普通、夢を見ていると食べ物を口に入れる寸前で目が覚めると言われるが、今朝方見た夢では、僕はムシャムシャ餃子を食べることができた。そして気づくと、沖縄石垣島のビーチにビニールシートを敷いて座っている夢に移り変わっている。

横には女性が座っていて、沖のほうを見ながら微笑んでいた。夢だから仕方がないが、それにしても脈絡がない。子供連れの親子と大きなゴールデンレトリバーが波打ち際で遊んでいるのが見える。彼女の顔をたしかめると、五年前に亡くなった、よくイベントなどに来てくれていた読者の方だった。

彼女は、新宿で行われた僕のトークイベント前日に都内の病院に緊急入院した。子宮がんだった。「明日のチケット取ったんですが、入院することになってしまって行かれません。席が空いてしまいます。本当にすみません」という内容のメッセージを僕に送ってくれた。文面の最後には、病院名と病室の番号も記載されている。「お気になさらず。お見舞い、行きますよ」と僕は返した。

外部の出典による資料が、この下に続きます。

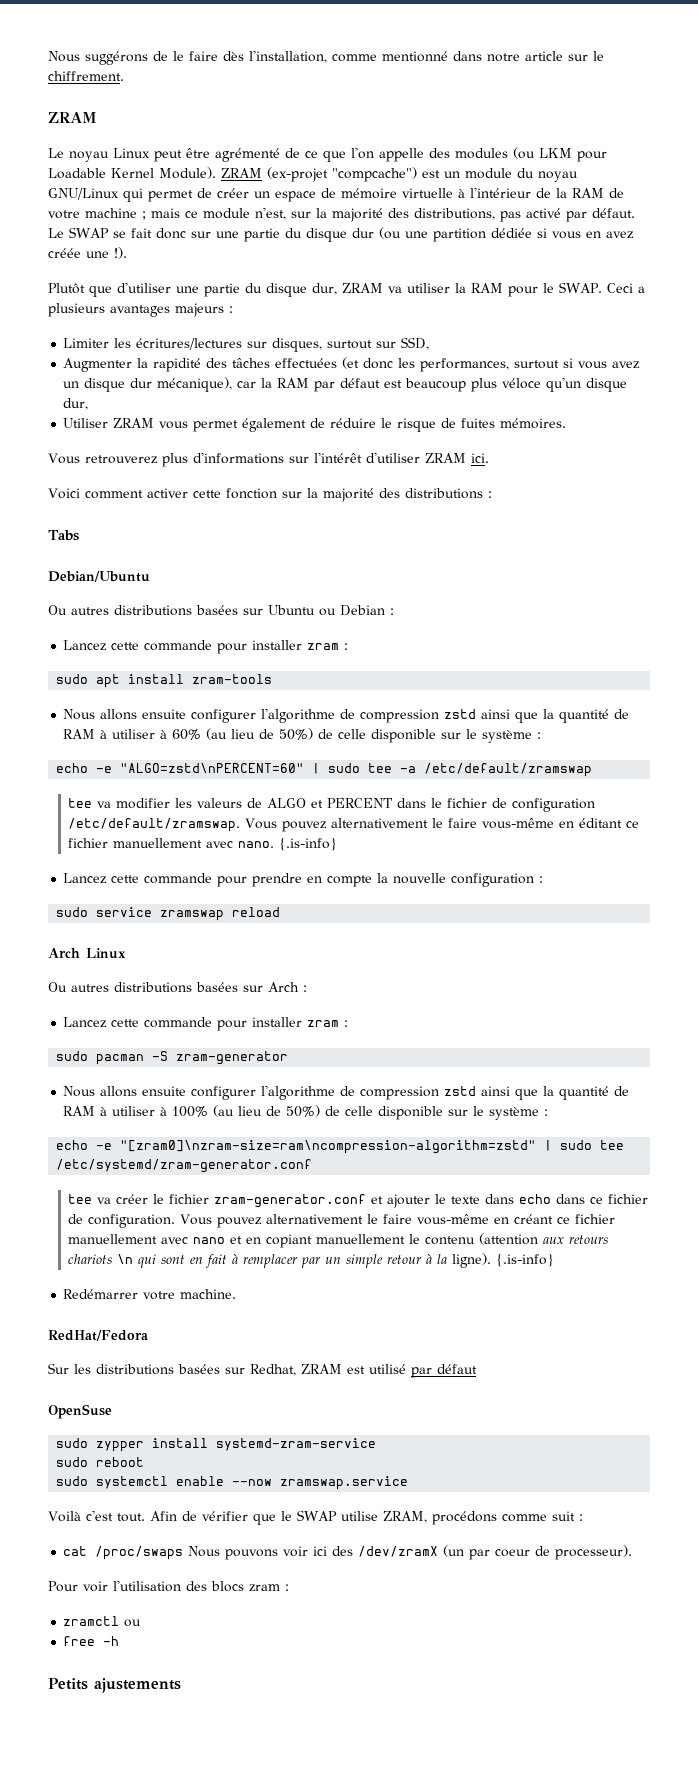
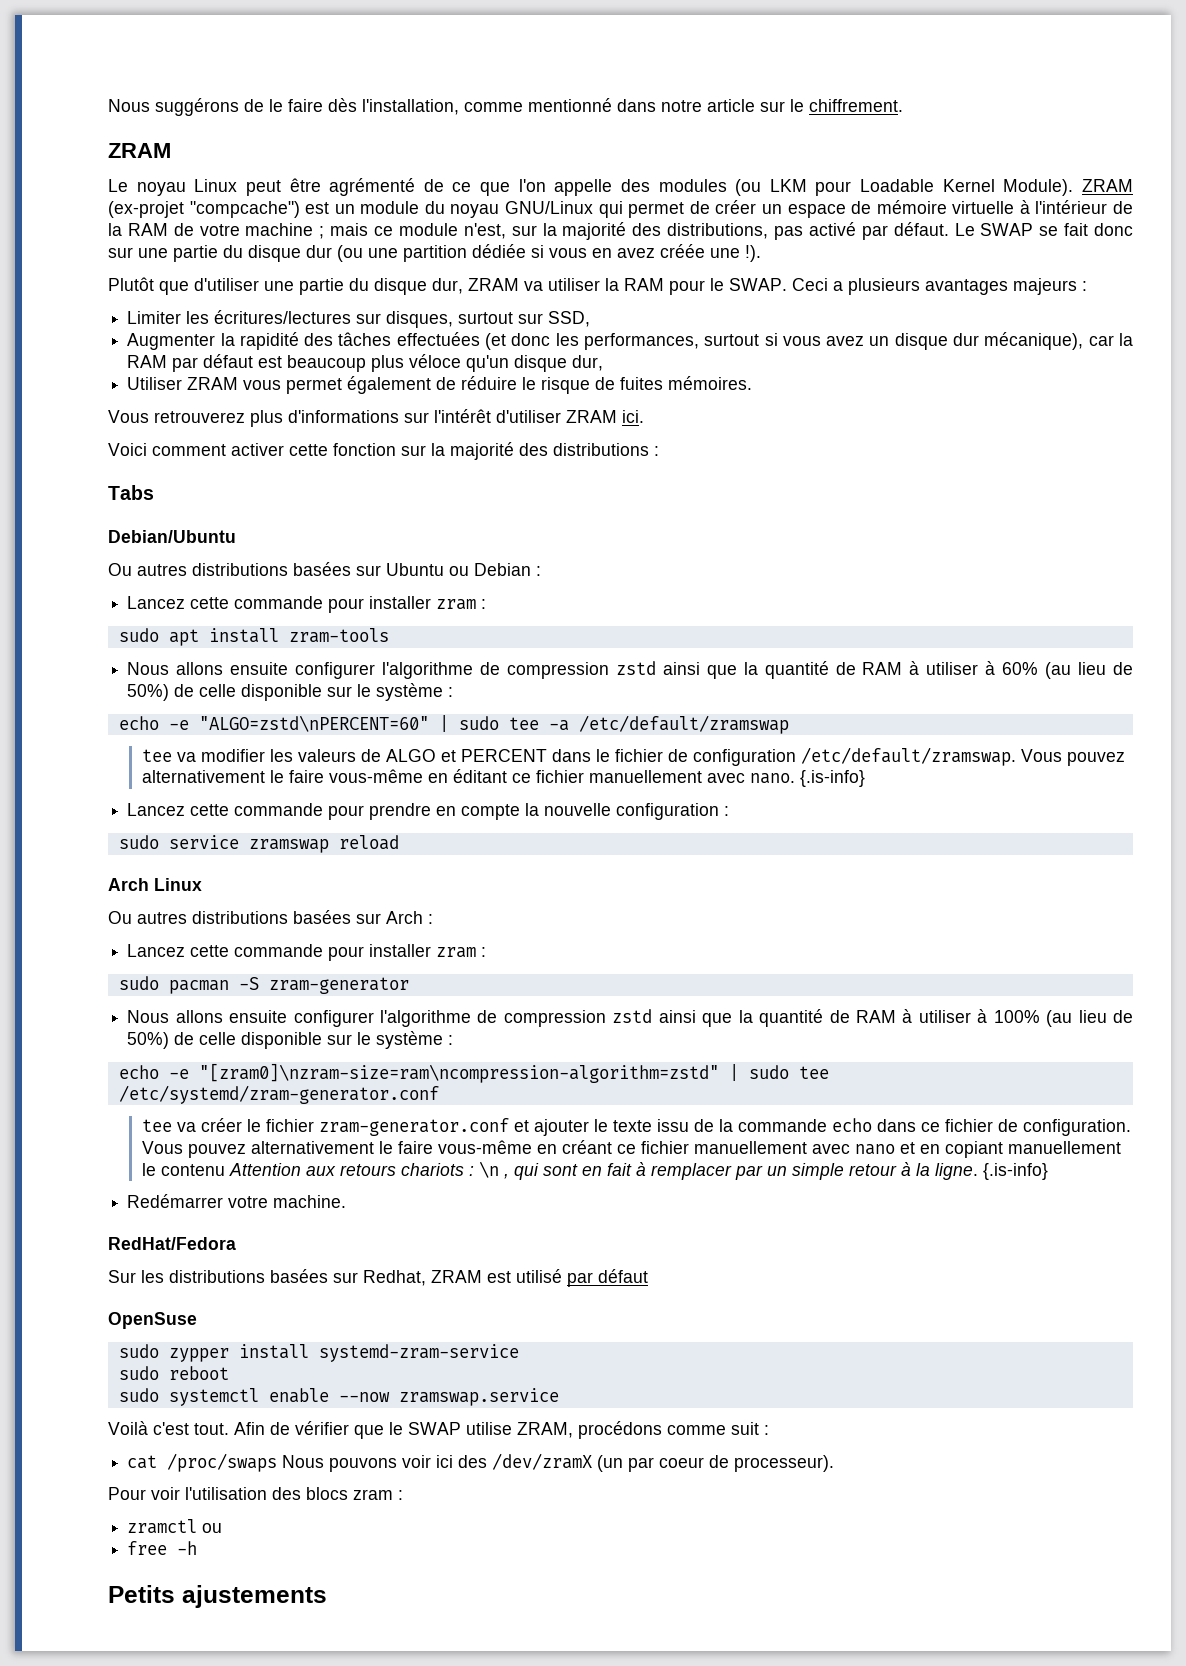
- tee va créer le fichier zram-generator.conf et ajouter le texte dans echo dans ce fichier de configuration.
+ tee va créer le fichier zram-generator.conf et ajouter le texte issu de la commande echo dans ce fichier de configuration.
- Vous pouvez alternativement le faire vous-même en créant ce fichier manuellement avec nano et en copiant manuellement le contenu (attention aux retours chariots \n qui sont en fait à remplacer par un simple retour à la ligne).
+ Vous pouvez alternativement le faire vous-même en créant ce fichier manuellement avec nano et en copiant manuellement le contenu Attention aux retours chariots : \n , qui sont en fait à remplacer par un simple retour à la ligne.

次の日、トークイベント前に顔を出すと、「本当に来た!」と彼女はベッドの上でゲラゲラ笑い転げていた。そのあと、病状がかなり深刻なこと、たくさんの後悔、本当はしたかった様々なことを、彼女は話してくれた。

検査もあり、水しか摂ってはいけなかったので、一緒に病院の売店まで行って、ミネラルウォーターを彼女に奢った。「はい、誕生日プレゼント」と言って僕がミネラルウォーターのペットボトルを渡すと、彼女は笑顔で受け取ってくれたが、「焼酎のソーダ割りとかを奢ってほしかったなあ」なんてぽつりと言ったのが忘れられない。

彼女はネットでたまに詩を発表していて、将来一冊の本にするのが目標だと語っていた。南の島でいつかサーフィンをしたい、という夢も教えてくれた。毎年検査をするべきだったという後悔。兆候が少しあったのに、生活にかまけてしまったと、自分のことを責めていた。

「いつか、わたしのことを書いてください」とベッドに戻って、掛け布団で口のあたりまで隠しながら彼女が言う。「必ず書くよ。読んでね」。僕は彼女とそう約束をした。

最後に彼女は、「恥をかきたくないとか、うまくいかなかったらどうしようとか、本当はどっちでもよかったんですね。だって、生きて、自分がやるべきことができていたら、もうそれで十分幸せですよね?」と涙をいっぱい溜めながら言う。僕はなんて返しただろう。正直思い出せない。でも、きっとうまく返せなかったと思う。

彼女はそのあと半年がんばった。その間に僕はもう一度だけ、彼女を見舞うことができた。ふたりで病院のエレベーターを一緒に降りて、ミネラルウォーターを買いに売店まで行く道すがら、「絶対言わないでね」とこれまで誰にも言わなかったことを僕に教えてくれた。それに関しては、僕は一生誰にも言わない。

今朝起きると、薄っすら喉が痛かった。ビジネスホテルの生活はいつまで経ってもなかなか慣れない。眠りも浅く、変な夢ばかりを見てしまう。でもそんな日々なので、久しぶりに彼女と夢の中で再会をした。

僕は相変わらずいろいろとミスをしながら、なんとか原稿を書いて生きている。特別褒められるわけではないが、生活に困るほどでもない。恥をかきたくないとか、うまくいかなかったらどうしようとか、そんなことはどっちでもいいと思っている。だって、生きて、自分がやるべきことができていたら、もうそれで十分幸せなのだから。